Slowly Changing Dimension Stage - size limitations?

Posted: Wed Jan 23, 2013 9:05 am
by ArndW
I'm not in a position to test this directly and didn't have any luck with a search so I'll ask the question here:

Is there a 2Gb limit to the reference data to to SCD stage? Our source and reference data will be in excess of 5Gb but the documentation indicates an in-memory table is built which makes me think along the lines of the lookup stage and it's inherent memory limit.

Does anyone know for certain that this limit does, or does not, exist?

Posted: Wed Jan 23, 2013 9:31 am
by chulett
Isn't that limitation based on the "bitness" of the software? 2GB only in the 32bit version?

Posted: Wed Jan 23, 2013 9:44 am
by ArndW
Yes, but if the stage was written to support larger amounts of data it could, even with a 32bit pointer, get around this limitation (writing to disk, for example).
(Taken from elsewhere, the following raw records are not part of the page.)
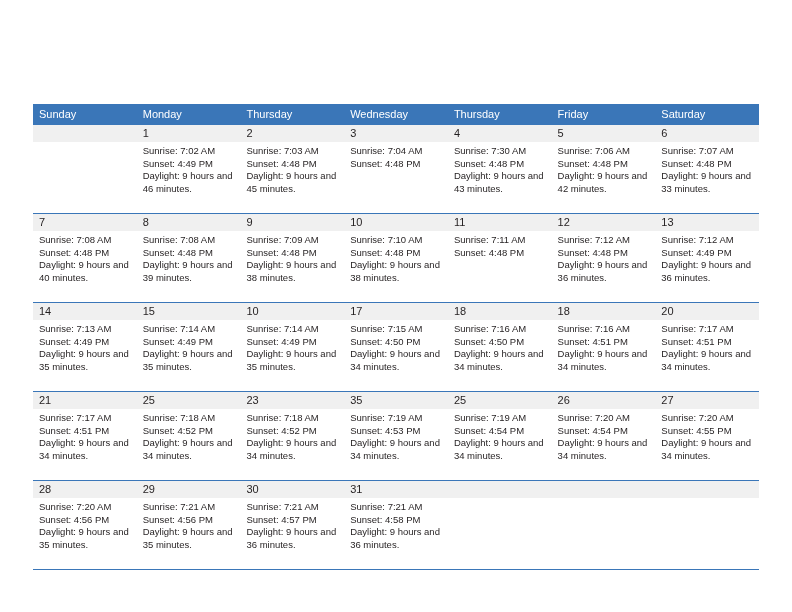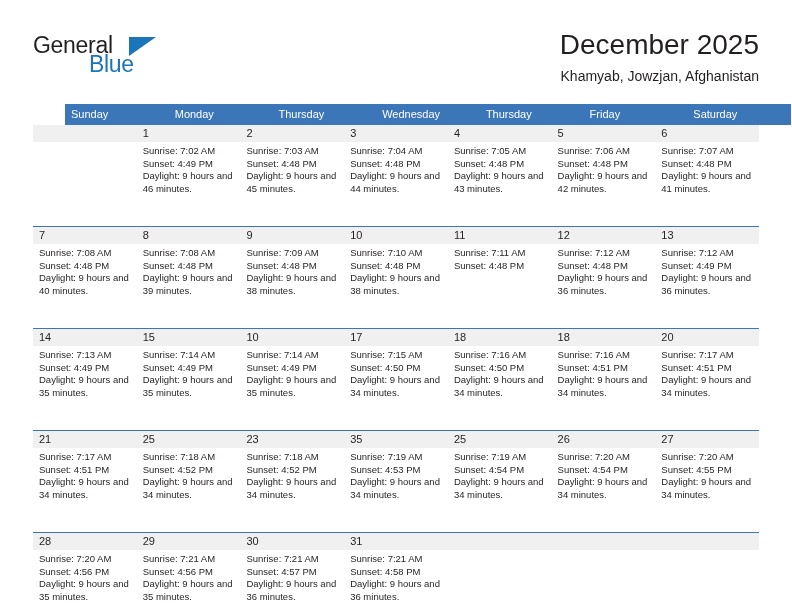"General" div.header { html: <div> <div> <span>General</span> <span></span> <span>Blue</span> </div> <div> <div>December 2025</div> <div>Khamyab, Jowzjan, Afghanistan</div> </div> </div> -> none }
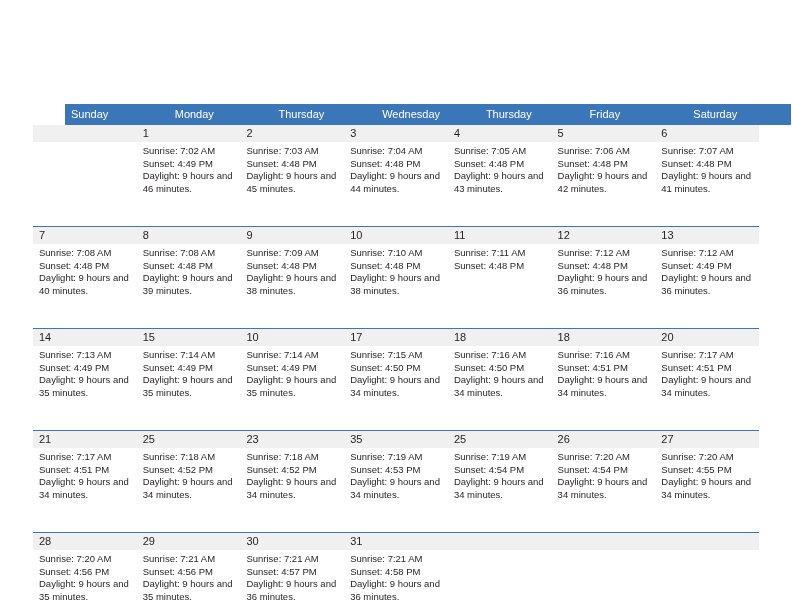"Sunday" .weekdays { margin-left: 32px -> none }
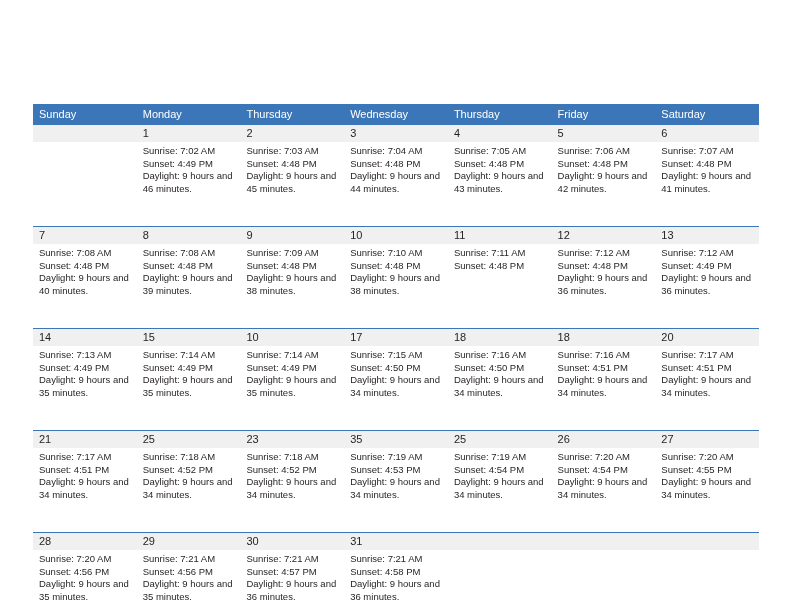"Sunrise: 7:02 AM" .day-info { height: 84px -> 71px }
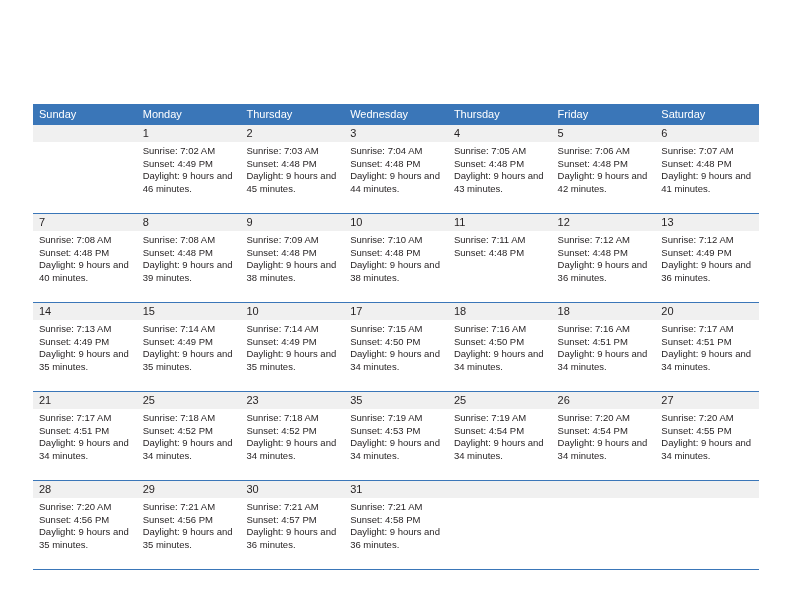"Sunrise: 7:05 AM" div { text: 7:05 -> 7:30 }
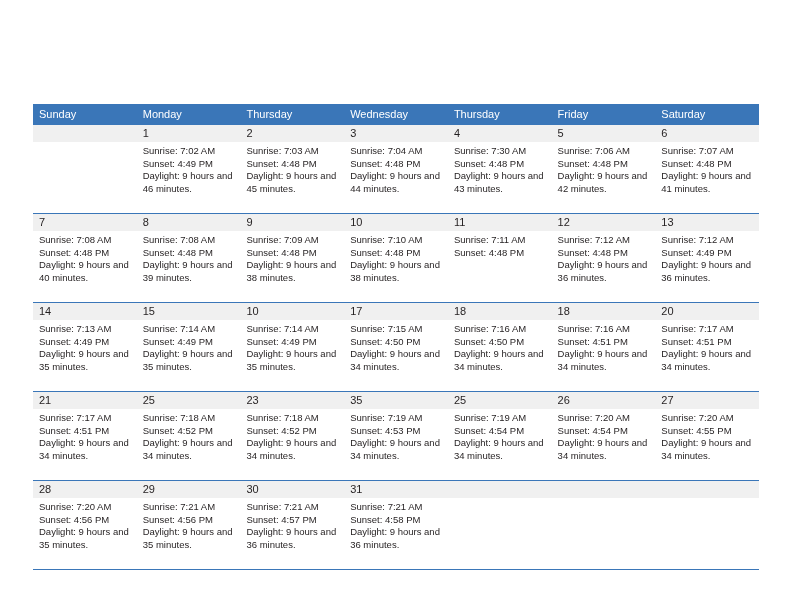"Daylight: 9 hours and 44" div.daylight-line { html: <div>Daylight: 9 hours and 44 minutes.</div> -> none }
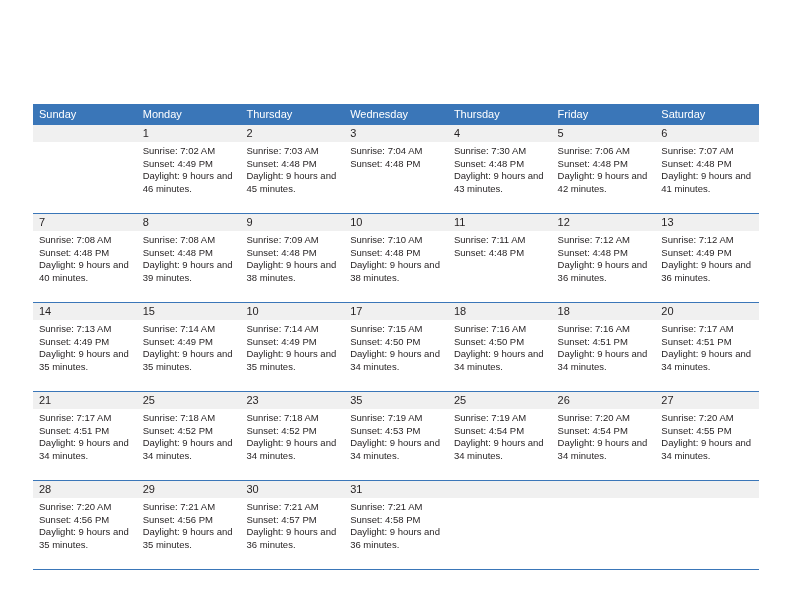"Daylight: 9 hours and 41" div.daylight-line { text: 41 -> 33 }
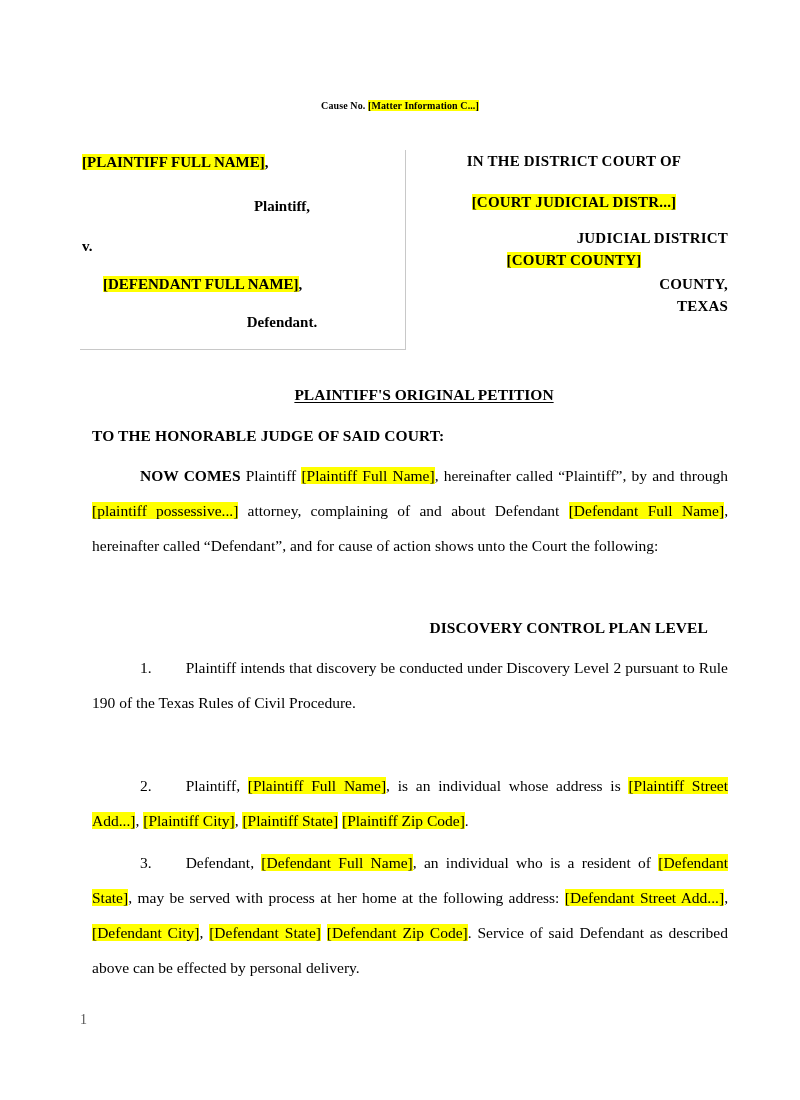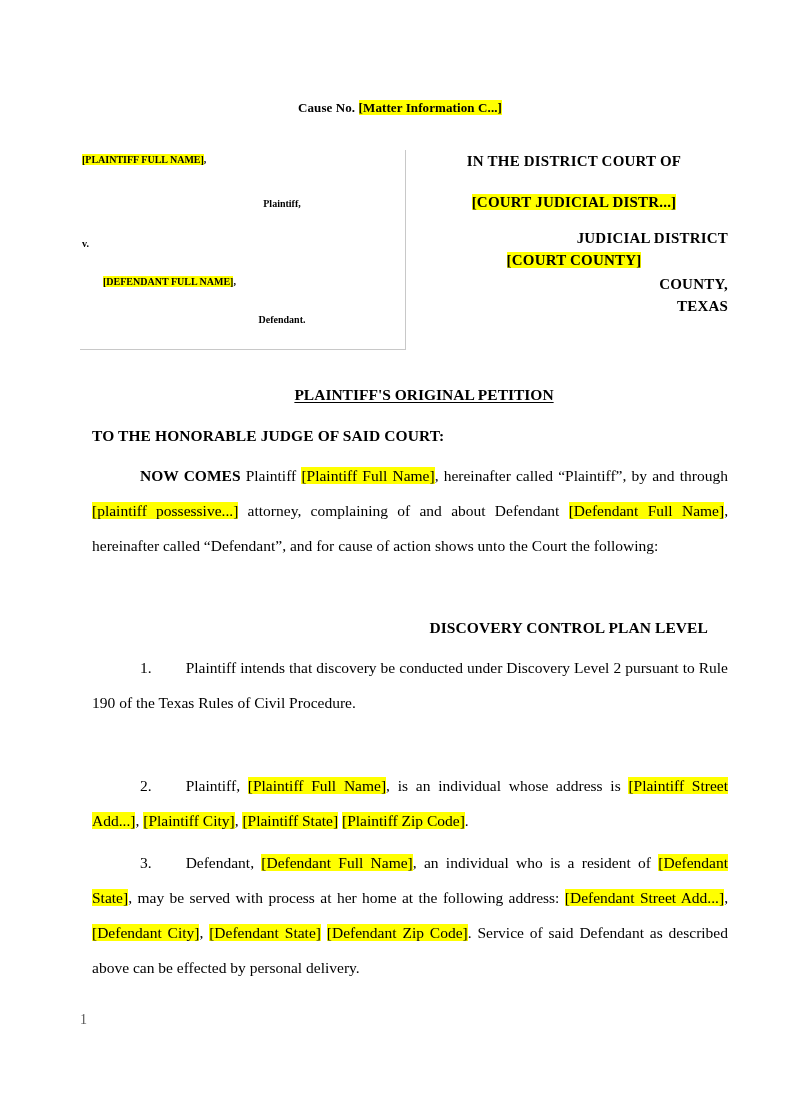"Cause No. [Matter Information C...]" .cause-line { font-size: 13px -> 10px }
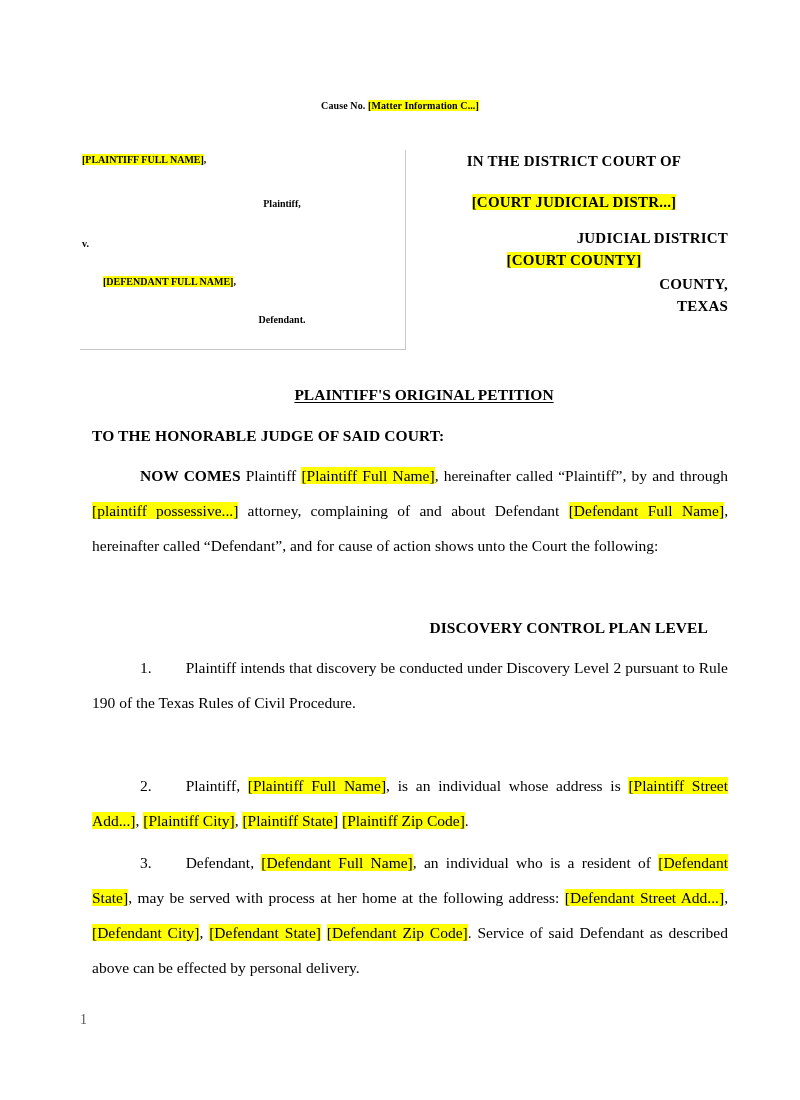"[PLAINTIFF FULL NAME]," .caption-left { font-size: 10px -> 15px }
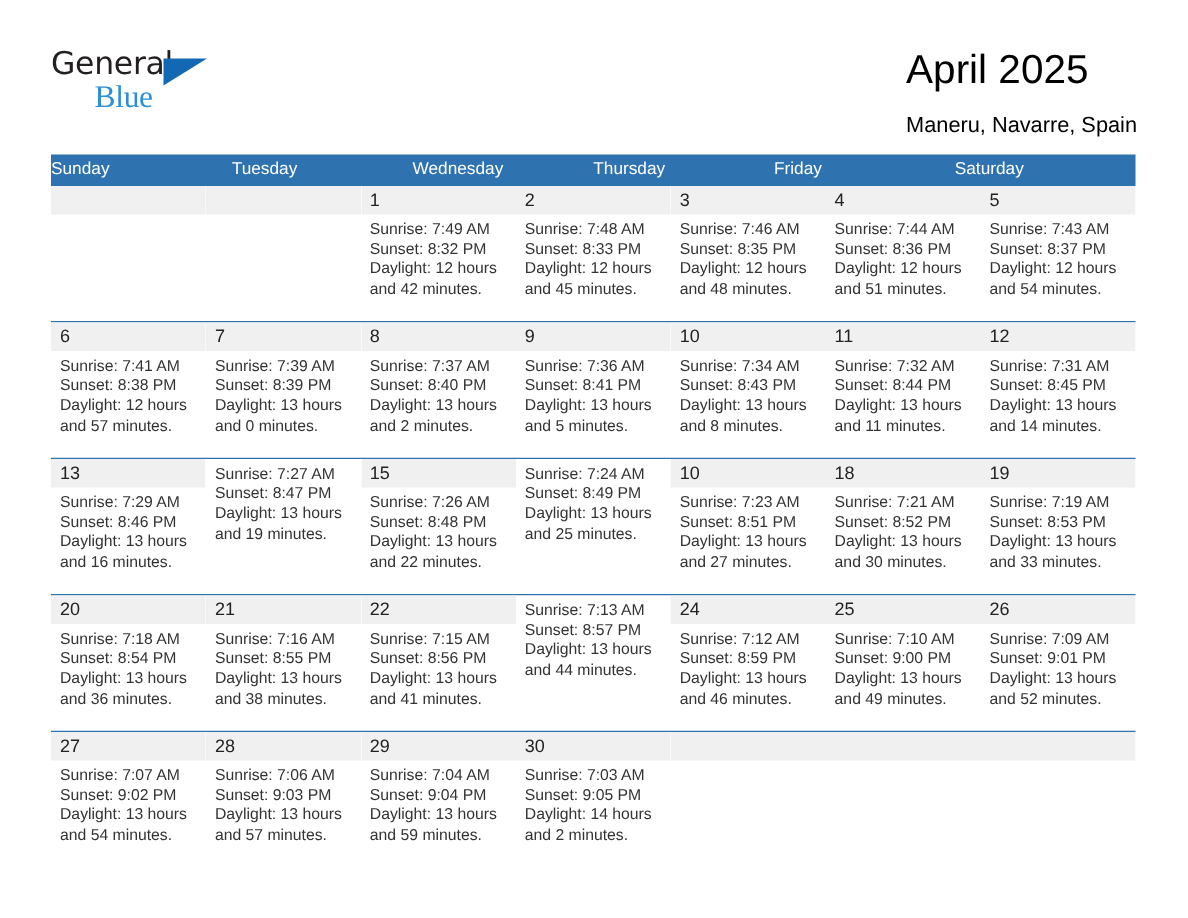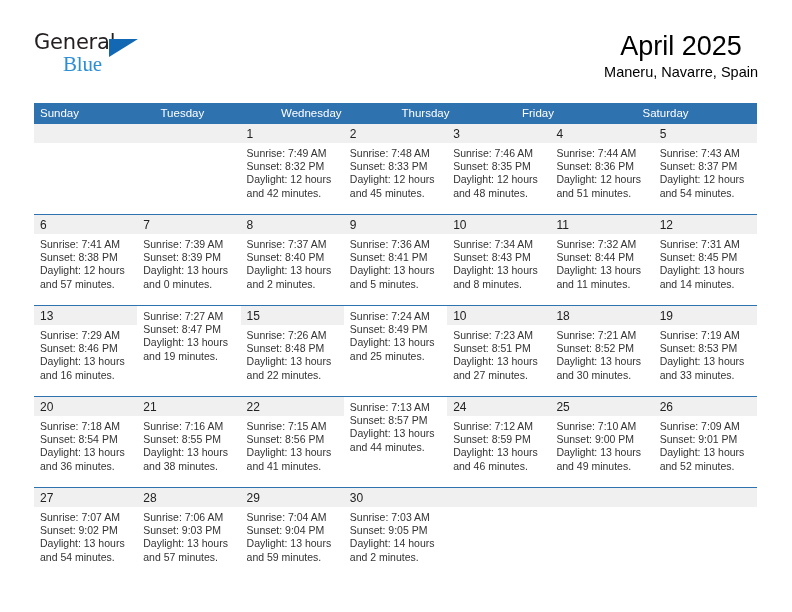"April 2025" .titles { text-align: center -> left }
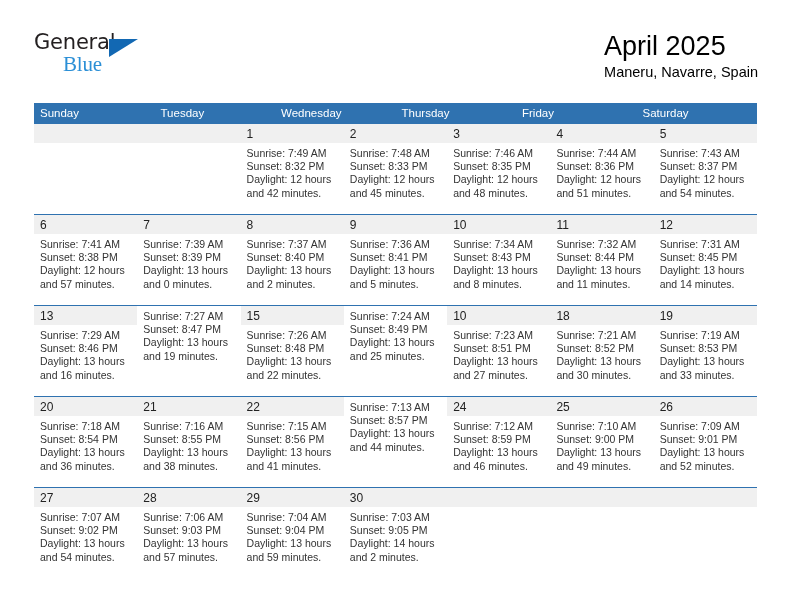"Maneru, Navarre, Spain" .location-title { margin-top: 3px -> 15px }
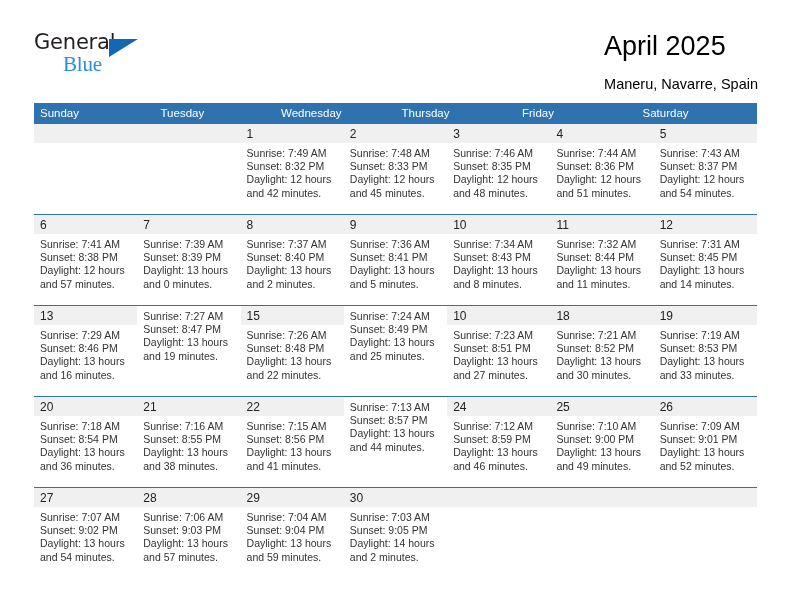"Sunday" .weekday { padding-left: 6px -> 0 }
If it uses the old lookup-stage functionality then I'd be "SOL".

Posted: Wed Jan 23, 2013 10:45 am
by allavivek
I think the reference data is loaded in to memory as lookup stage, but based on purpose codes. The amount of data gets loaded in to memory depends on purpose code settings.

Posted: Wed Jan 23, 2013 1:21 pm
by ray.wurlod
Would it make any difference if your reference data were partitioned three or more ways, so that any one process had less than 2GB of reference data with which to deal?

Posted: Thu Jan 24, 2013 5:13 am
by ArndW
If it uses the same code as the lookup stage, then the 2Gb limit wouldn't be affected by the number of processing nodes. I guess we'll have to code an example and see if it blows up on us. Once we have a result I'll post it here.